⟨ I Know I'll Often Stop and Think About Them ⟩

16-Please Believe

OUR MOUNTAIN by Takashi Homma

Words & Photography / Holun Tang
Translation / Nicole Go


到訪「下北沢世代」本是我那趟旅行的主要目的,那個安靜的下午,剛好沒有其他客人,我幾乎翻閱了店內每一本書。其中一本靜靜躺在玻璃櫃裡,非常薄的一本,簡單白色封面上只有名字《OUR MOUNTAIN》。我要求店主拿出來讓我看。

Shimokitazawa Generations, the independent Taipei bookstore keen on design and photography, is permanently closed. They had moved once; I’ve been to both the old and the new spaces. The old space was located in a regular apartment, the kind you’d walk straight past if you don’t know what you’re looking for. I remember climbing the stairs, feeling as though I was visiting one of those upstairs treasure troves in Hong Kong. I couldn’t believe these hideaways existed in Taipei.

Shimokitazawa Generations was the purpose of my trip then. It was a quiet afternoon. The only visitor, I flipped through almost every single book available. One of them nestled in a glass cabinet – a very thin book with a minimalist cover that read: OUR MOUNTAIN. I asked the storekeeper if I could have a look at it.



I wasn’t sure what I was expecting. Opening the book, I was greeted by a hazy, black and white photo of a mountain. The pages that followed were practically the same. I couldn’t tell if they were the same photograph, or at least I didn’t think so – the monochrome increased in intensity with each photograph. First, the mountain rose through the voile of morning haze, reaching for the afternoon sky. Meanwhile, the photographs themselves darkened. Came nightfall, earth slumbered in its dominion. I took a deep breath. An undercurrent of unrest, hitherto unknown, swirled in my chest.

Like the light at the end of the tunnel, the photobook ended with a snow-capped mountain in colour.

攝影師Takashi Homma運用凸版印刷技術把一張彩色的山岳照片從淺到深翻印了十四個影像,最後甚至用了三種黑色相疊成一片深不見底的晦暗。這種古老技術所造成的粗糙和不均勻感,讓我相信它們每一張也是獨立而富生命力的風景,而同時又必須作連貫理解,作品涵義才能成立。

Using letterpress printing, Takashi Homma created fourteen copies of the same photograph in nuanced colour and shade. He finally superimposed three black images, to visualise the abyss. As the oldest of the traditional printing techniques, letterpress has a haptic, almost ad hoc quality to it, breathing life into each simulacrum. At the same time, the simulacra must be viewed as a whole for it to create meaning.




Between these sixteen pages, therein lies a perfect harmony of elements of photography: light and darkness, monochrome and colour, stillness and movement, surface and essence.
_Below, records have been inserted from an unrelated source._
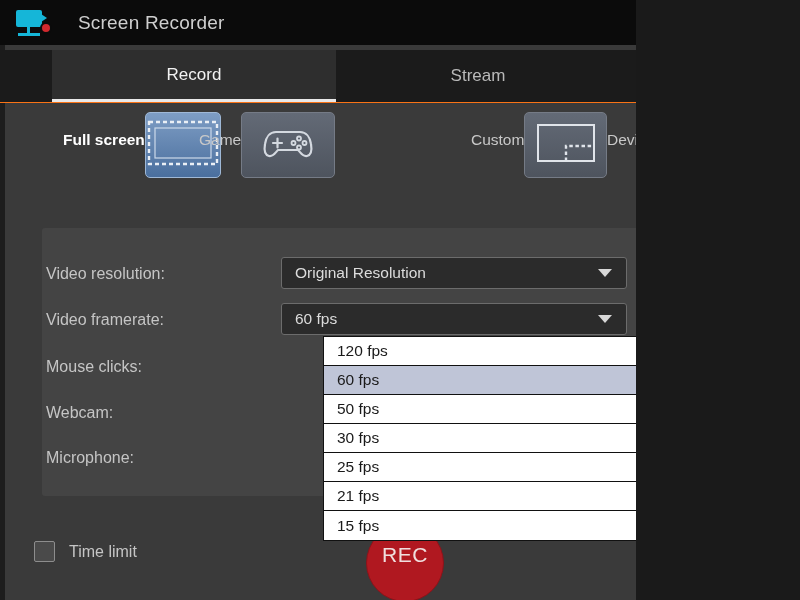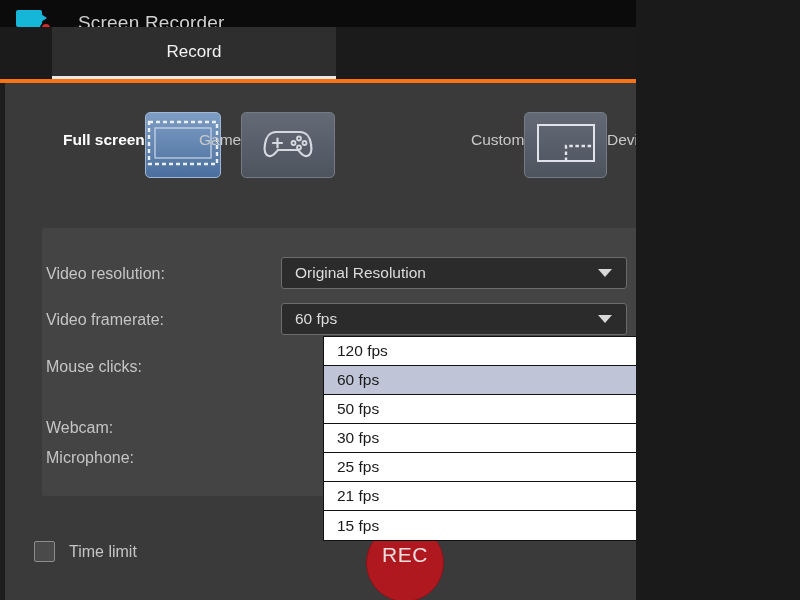--- a/index.html
+++ b/index.html
@@ -89,24 +89,24 @@
     justify-content: center;
     color: #d4d4d4;
     cursor: pointer;
   }
   .tb-btn svg { display: block; }
   .tb-glyph { font-size: 21px; line-height: 1; color: #d4d4d4; }
 
   
   .tabbar {
     position: absolute;
-    left: 0; top: 27px;
+    left: 0; top: 50px;
     width: 800px; height: 52px;
     background: #1b1b1b;
-    border-bottom: 4px solid #f97316;
+    border-bottom: 1px solid #f97316;
   }
   .tab {
     position: absolute;
     top: 0; height: 52px;
     display: flex;
     align-items: center;
     justify-content: center;
     font-size: 17px;
     color: #b9b9b9;
     cursor: pointer;
@@ -334,20 +334,23 @@
         <svg width="19" height="19" viewBox="0 0 19 19">
           <path d="M3.5 3.5l12 12M15.5 3.5l-12 12" stroke="#e0e0e0" stroke-width="1.7"></path>
         </svg>
       </div>
     </div>
   </div>
 
   <div class="tabbar">
     <div class="tab active" id="tab-record">
       <span>Record</span>
+    </div>
+    <div class="tab" id="tab-stream">
+      <span>Stream</span>
     </div>
     <div class="layers-btn">
       <span>
         <svg width="34" height="24" viewBox="0 0 34 24">
           <rect x="12" y="12" width="17" height="9" fill="#cfcfcf" stroke="#8a8a8a" stroke-width="1"></rect>
           <rect x="9" y="9" width="17" height="9" fill="#e2e2e2" stroke="#8a8a8a" stroke-width="1"></rect>
           <rect x="6" y="4" width="17" height="11" fill="#ffffff" stroke="#8a8a8a" stroke-width="1"></rect>
         </svg>
       </span>
     </div>
@@ -408,21 +411,21 @@
       </div>
     </div>
 
   </div>
 
   <div class="panel"></div>
 
   <div class="setting-label" style="top:265px">Video resolution:</div>
   <div class="setting-label" style="top:311px">Video framerate:</div>
   <div class="setting-label" style="top:358px">Mouse clicks:</div>
-  <div class="setting-label" style="top:419px">Webcam:</div>
+  <div class="setting-label" style="top:404px">Webcam:</div>
   <div class="setting-label" style="top:449px">Microphone:</div>
 
   <div class="combo" style="top:257px">
     <span class="combo-value">Original Resolution</span>
     <span class="combo-arrow"></span>
   </div>
 
   <div class="combo" style="top:303px">
     <span class="combo-value">60 fps</span>
     <span class="combo-arrow"></span>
Straddling the actual and the virtual, to embrace Takashi Homma’s fades and texture is like holding onto a dream, half-remembered.

Since making it my life’s work to collate my photographs into books, occasionally, I still feel lost. I’d think of “OUR MOUNTAIN”: it begins with a notion and ends with a notion. That’s the way books should be – not confined by paper, length and design, nor seduced by mass production and business models. Books, in essence, are works of dream.

If you believe in the value of books, look up and you’ll see a snow-capped mountain range standing tall and defiant – like faith.